Michael (Sean Nelson) is a 12-year-old boy in the ghettos of Brooklyn. He comes from a broken home, but he's a smart kid, a, quiet, hardworking student. Everyone tells him he has a bright future. He saves his money and he takes care of his family. But Michael is also a drug runner, moving huge amounts of crack cocaine and heroin across the city, and in this world, he goes by "Fresh."
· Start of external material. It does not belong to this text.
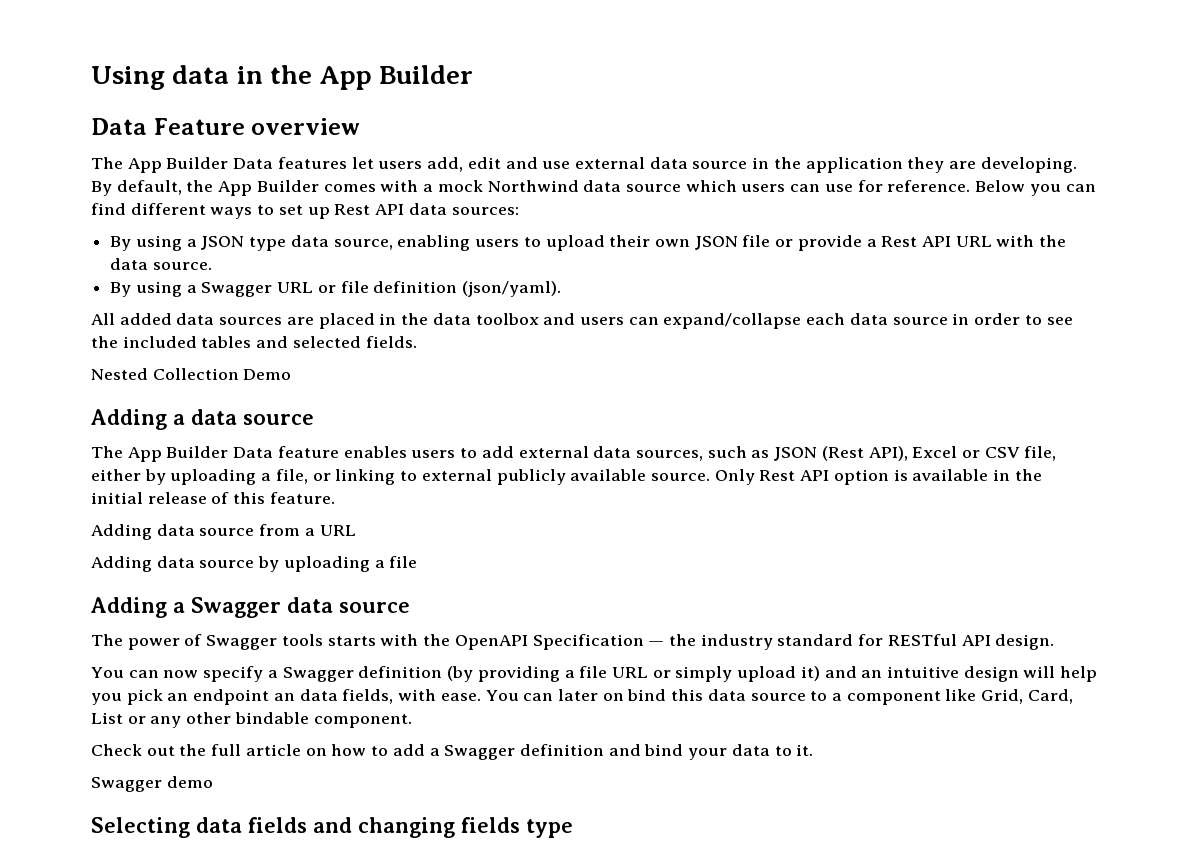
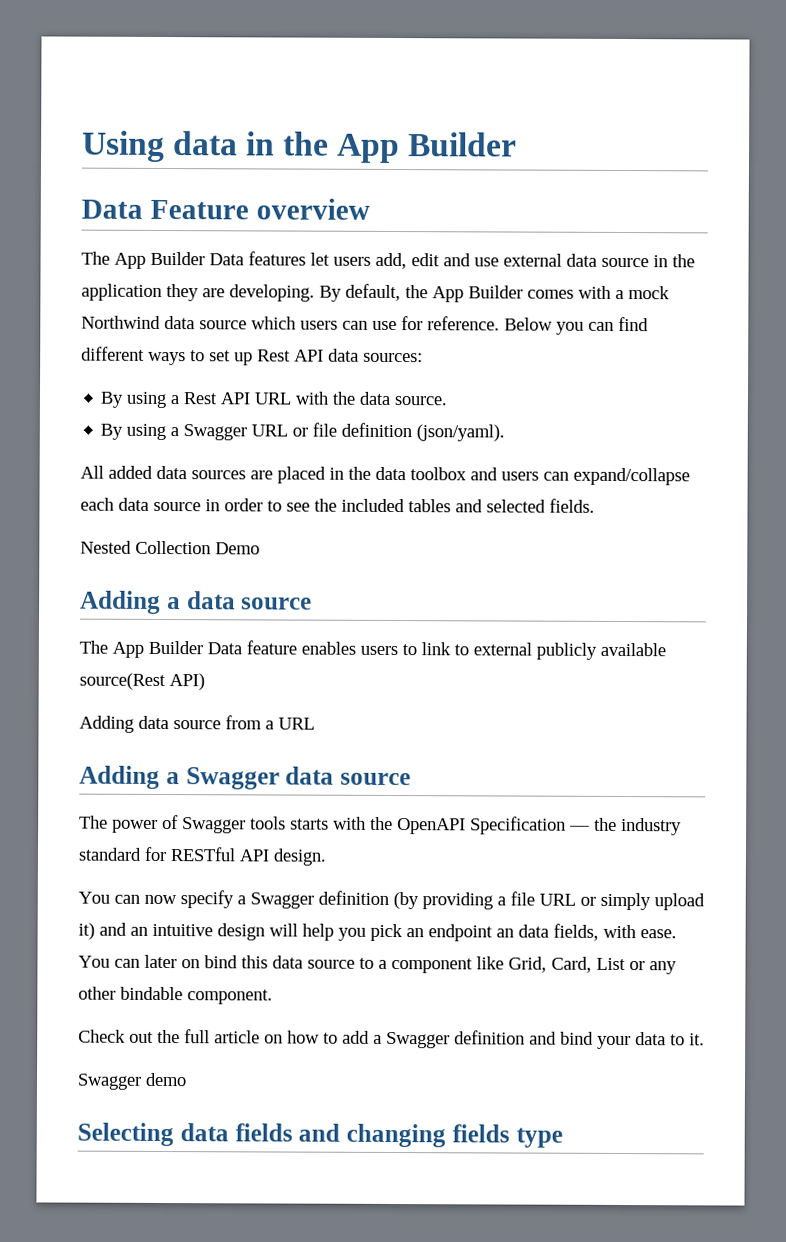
[201,235,877,251] JSON type data source, enabling users to upload their own JSON file or provide a -> (180, 400) none
[481,446,1056,461] [91,469,1042,485] [91,492,335,504] add external data sources, such as JSON (Rest API), Excel or CSV file, either by uploading a file, or linking to external publicly available source. Only Rest API option is available in the initial release of this feature. -> [421,642,666,660] [79,672,205,691] link to external publicly available source(Rest API)
[91,556,418,572] // Adding data source by uploading a file -> (315, 723) none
Everything that happens in
Fresh depends on you, the viewer, understanding Michael and the world he moves through, so the first forty minutes very carefully and patiently show you everything you need to know. Fresh lives and bunks with 11 other children in a shelter run by his aunt. His older sister is beautiful and he loves her, but she is a heroin addict, living with whatever dealer can keep her supplied. His father (Samuel L. Jackson) is an alcoholic living in a tiny camper, but at one point was a national chess contender, and now makes his booze money hustling games in the park. Fresh isn't supposed to see his father, but he visits him anyway, once a week, and learns to play. Fresh goes to school, and his friends there talk about comic books and making money, about breeding fight dogs, about imaginary millionaire relatives - but Fresh doesn't join in very much. He keeps his own counsel, speaking only when he has to, and Nelson's quiet, impassive face invites us to try and get inside his head.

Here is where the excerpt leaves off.